Measuring attention has created the very strange ongoing conversation about influencers, and their thoughts. Influential talking heads — as determined by attention metrics — dominate today’s social web conversation. Influence also allows PR pros to build lists of “important people” to target for pitching in the hopes of achieving earned social media impressions. Sound a little like the old media relations game?
Like PR 1.0’s impressions, attention in social media has its value. There’s a reason why attention represents one of the three As. But it only represents a piece of the puzzle. Because inexperienced businesses and nonprofits were desperate to adapt they accepted the PR industry’s social media metrics as the answer. And as such, over-reliance on PR 2.0 metrics have created the increasingly discussed bubble.
Attitudes and Actions
Social media communications represents a confluence of disciplines, from the already discussed PR to advertising and relationship development (called business development, sales or development depending on the type of organization). Social can also include HR, customer service, etc., but from a pure marketing standpoint, these are the three primary internal disciplines. Traditionally, while all three intersect at times within social, advertising’s call to action and networking yield sales and long-term relationships.
That doesn’t mean that advertising would have done a better job defining metrics. Pay per click, and more specifically the click through rate, still hang over the industry as debatable cost metrics for online properties. But advertising’s legacy is that a campaign works if sales increase. In the case of branding campaigns, advertising works if reputation and awareness increase. Advertising skills have their role in the art of getting people to the site, then getting them to commit to an action.
Yet advertising’s downfall has always been its inability to develop one-on-one relationships, which for many organizations falls to the development team. In business-to-business organizations and nonprofits this role and title should be familiar. Even large consumer product organizations have relationship developers that vie for channels and distribution. In consumer product and service companies after the sale, the customer relations department often takes over.
These people create, build and sustain critical relationships for years, even decades. Applied, development skills bring that irreplaceable relationship element to social media marketing and communications. Relationship development builds a sense of loyalty within a community. This extends beyond the momentary casual interaction to continued participation and actions over time.

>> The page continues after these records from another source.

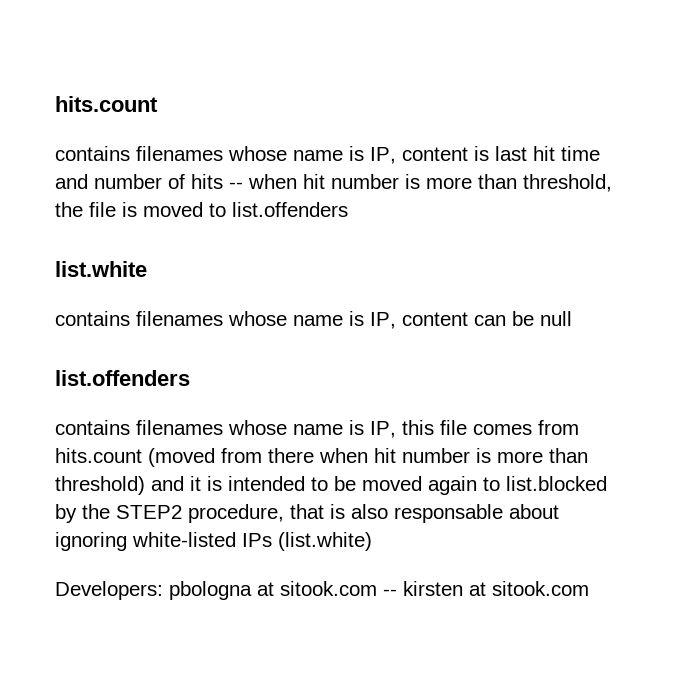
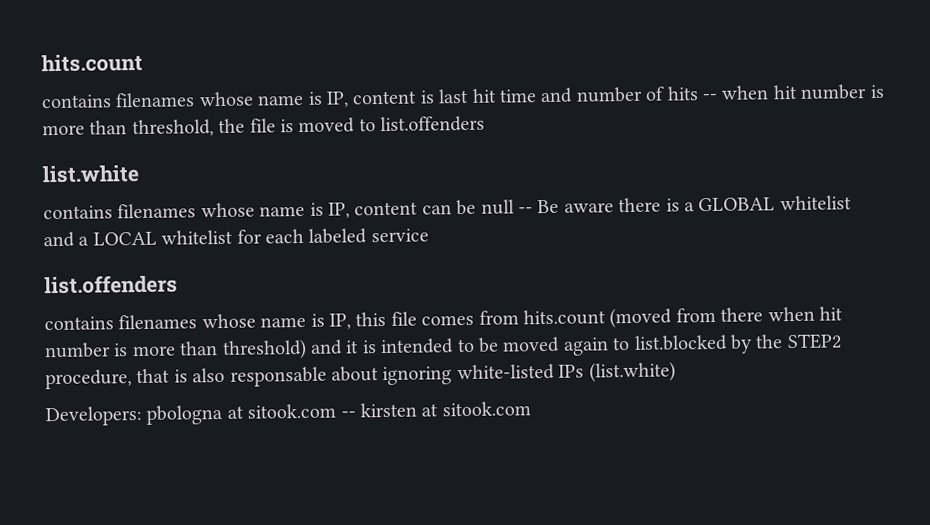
(572, 318) none -> [517,195,852,214] [43,228,429,248] -- Be aware there is a GLOBAL whitelist and a LOCAL whitelist for each labeled service

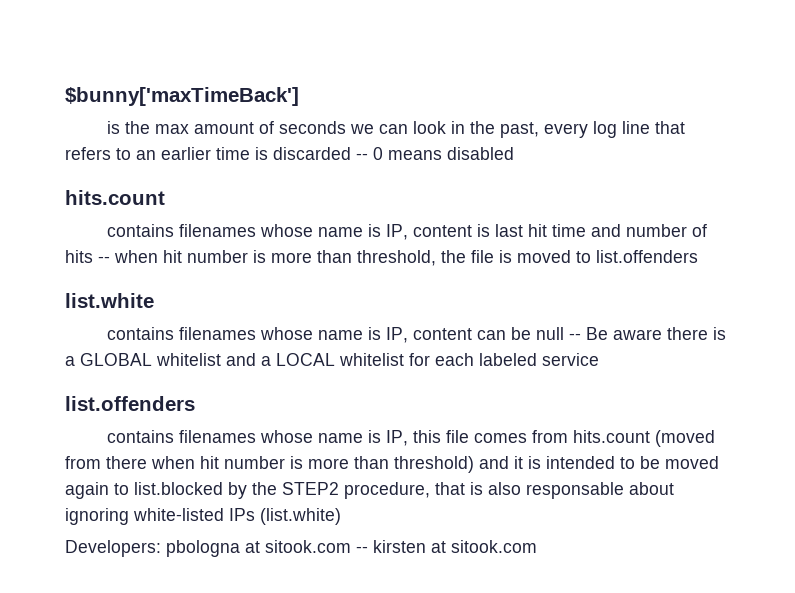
(41, 63) none -> [65,87,299,106] [107,121,686,138] [65,147,514,160] $bunny['maxTimeBack'] // is the max amount of seconds we can look in the past, every log line that refers to an earlier time is discarded -- 0 means disabled //

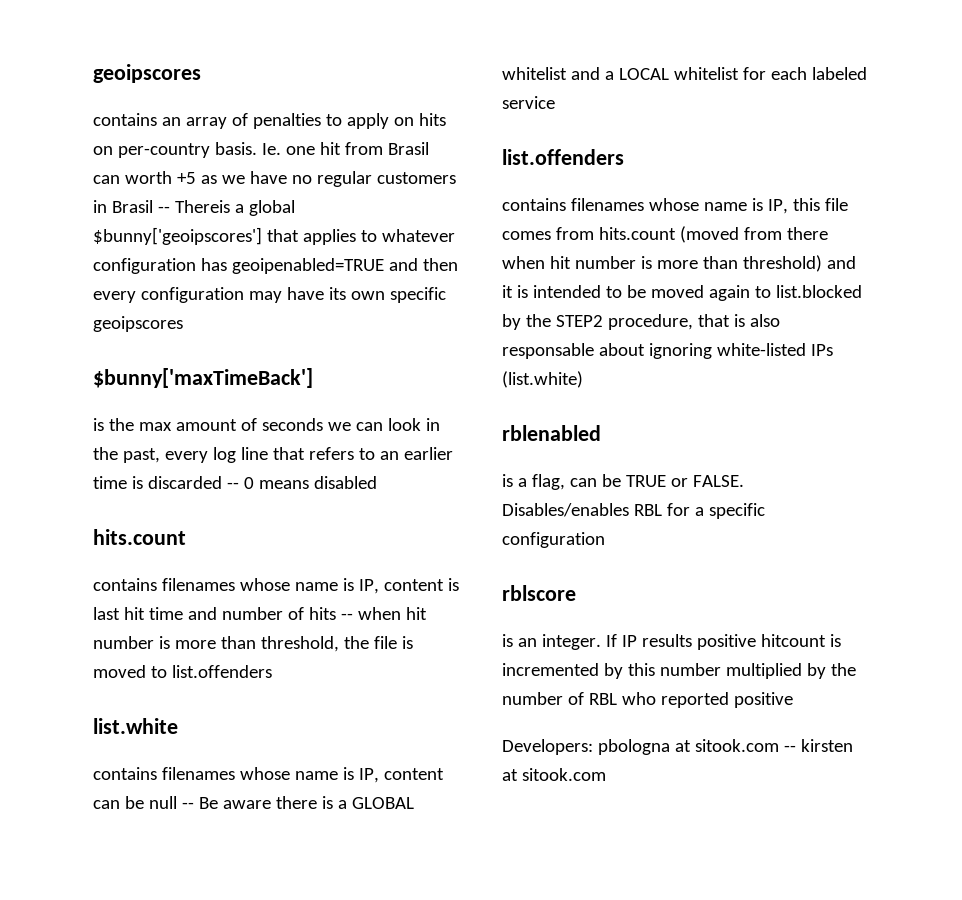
(65, 96) none -> [93,64,201,83] [93,113,446,129] [93,142,429,158] [93,171,456,187] [93,200,295,216] [93,227,455,245] [93,258,458,274] [93,287,446,303] [93,316,183,332] geoipscores // contains an array of penalties to apply on hits on per-country basis. Ie. one hit from Brasil can worth +5 as we have no regular customers in Brasil -- Thereis a global $bunny['geoipscores'] that applies to whatever configuration has geoipenabled=TRUE and then every configuration may have its own specific geoipscores //
(341, 516) none -> [502,425,601,441] [502,474,744,490] [502,503,765,519] [502,532,605,548] [502,585,576,601] [502,634,841,650] [502,663,856,679] [502,692,793,708] // rblenabled // is a flag, can be TRUE or FALSE. Disables/enables RBL for a specific configuration // rblscore // is an integer. If IP results positive hitcount is incremented by this number multiplied by the number of RBL who reported positive

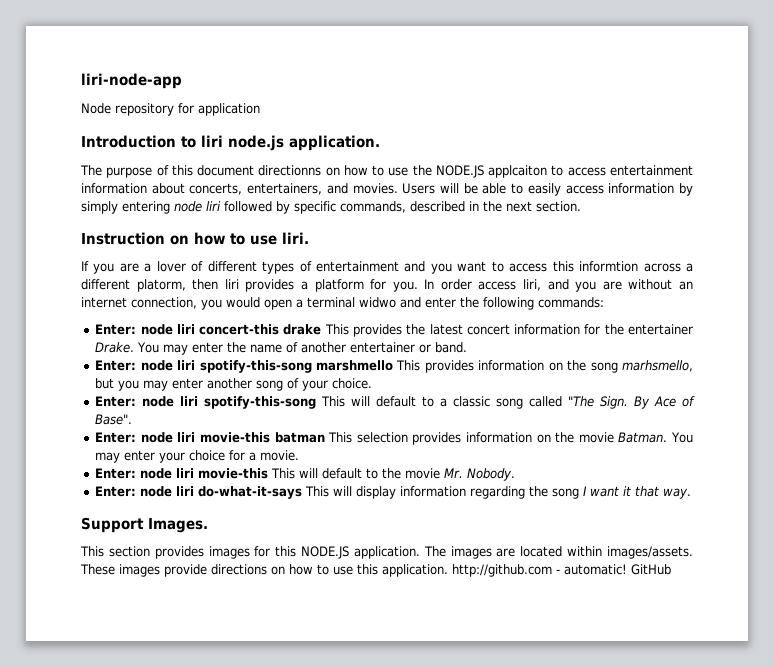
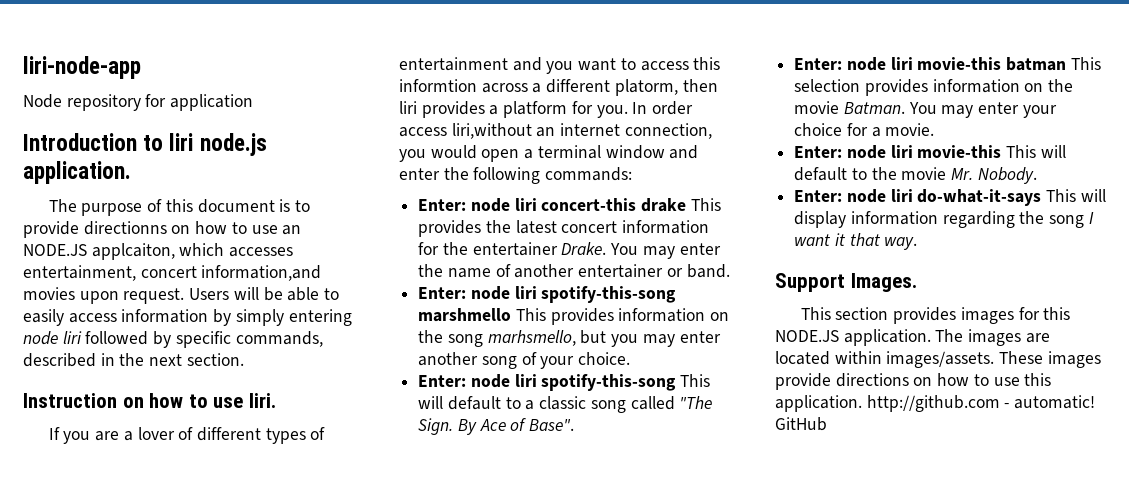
(255, 170) none -> [279,199,310,212] [23,221,79,238] is to provide
[412,165,693,178] [81,183,398,195] the NODE.JS applcaiton to access entertainment information about concerts, entertainers, and movies. -> [282,225,302,235] [23,243,294,260] [23,265,322,281] [23,287,185,304] an NODE.JS applcaiton, which accesses entertainment, concert information,and movies upon request.
[523,279,673,292] liri, and you are without -> [451,123,532,139] liri,without
[359,297,396,308] widwo -> [605,145,665,159] window

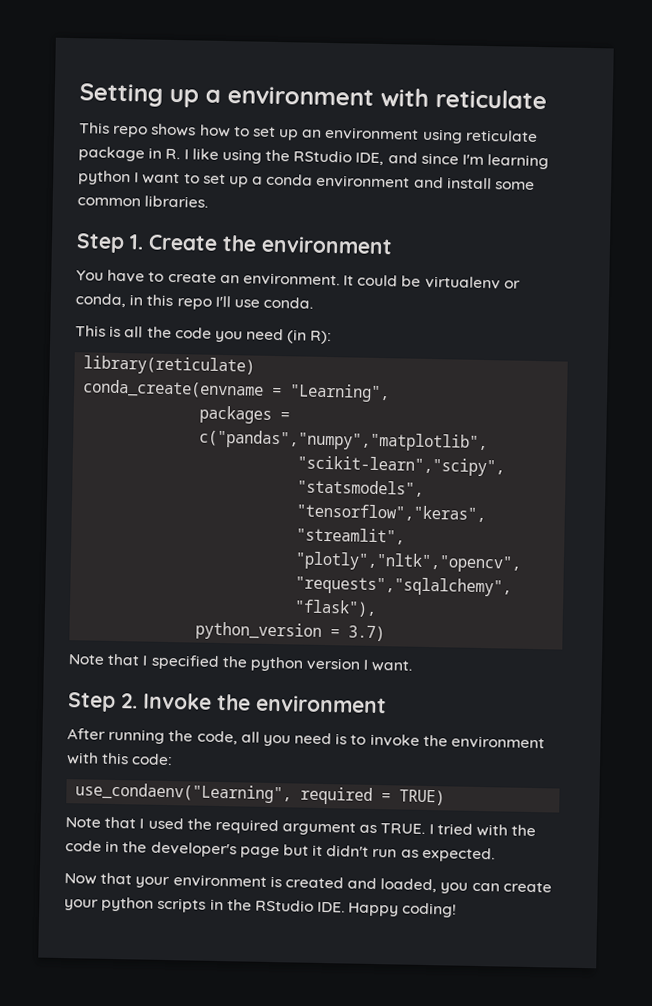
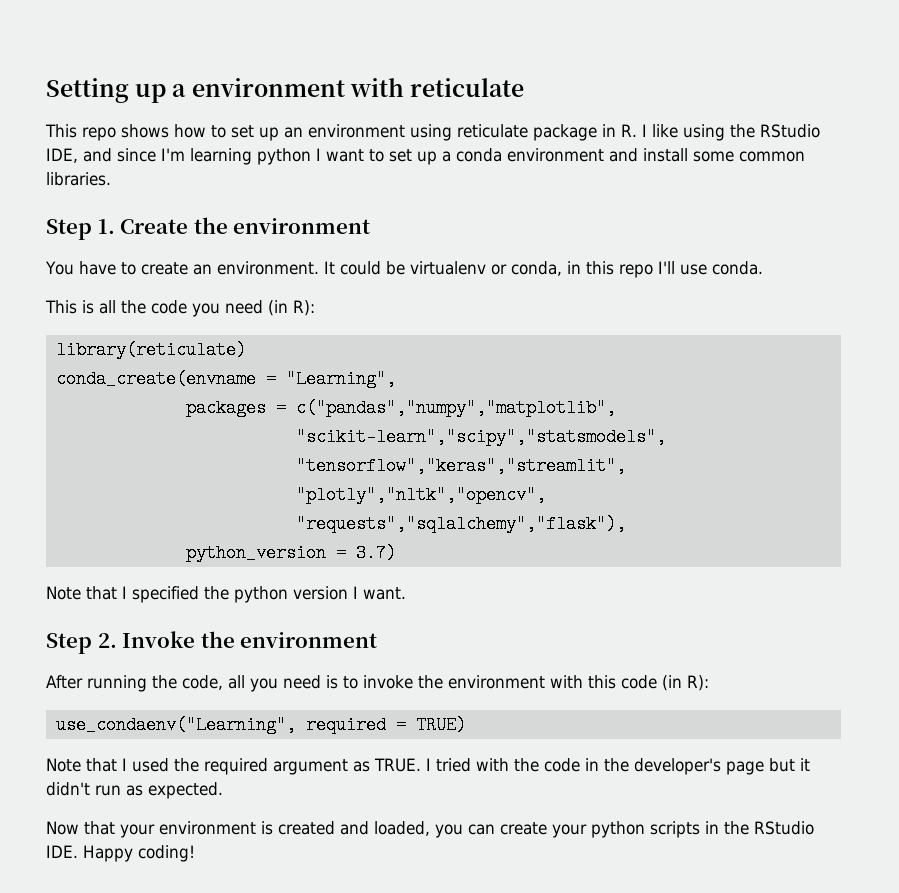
[131,753,174,766] code: -> [621,675,709,691] code (in R):

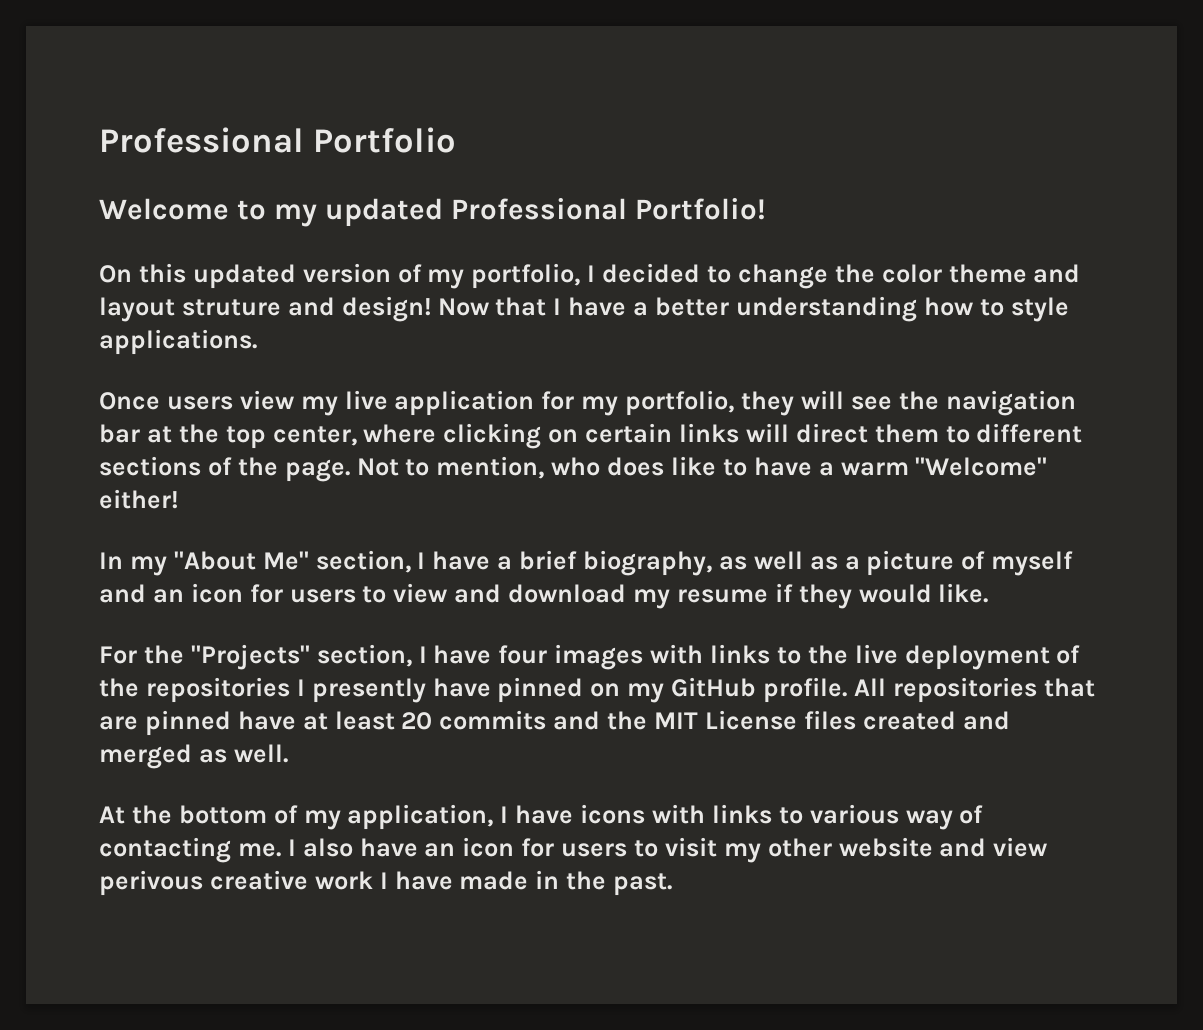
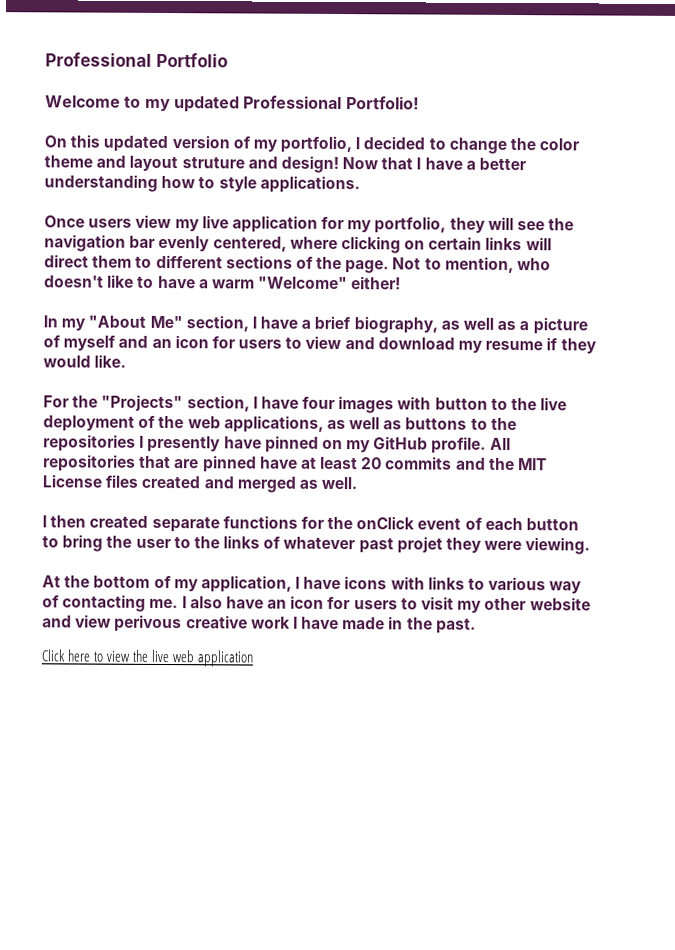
[146,424,357,449] at the top center, -> [158,235,287,252] evenly centered,
[607,457,665,476] does -> [44,275,104,288] doesn't
[709,644,770,664] links -> [434,397,488,410] button
(139, 687) none -> [187,415,517,433] web applications, as well as buttons to the
(288, 753) none -> [42,515,580,533] [42,534,591,555] // I then created separate functions for the onClick event of each button to bring the user to the links of whatever past projet they were viewing.
(673, 884) none -> [41,649,254,667] // Click here to view the live web application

To become more effective, social media metrics need to take into account the other marketing disciplines at play. That means measuring real actions such as sales/donations as well as reputation, advocacy and strength of community. A retweet algorithm won’t cut it, nor should a business or cause blindly accept attention metrics as the sole determination of program success.
What Will Happen When the Bubble Bursts
Businesses and causes are already questioning the value of social media programs. Their highly touted Facebook fan pages and Twitter accounts aren’t answering the right kinds of questions about impact. Navigating truths and myths about disruptive communication technologies will force a much deeper level of accountability for communicators and other professionals using social tools.
This change in tone and accountability is already being felt. The recession is forcing organizations and companies to make their communications programs work correctly, or drop them altogether.
What would be unfortunate is if the backlash is too severe and swings completely towards sales goals without respect for relationships, or the necessary step of garnering community attention. As with most things in life, the middle road is the best course. Only time can tell what will actually happen.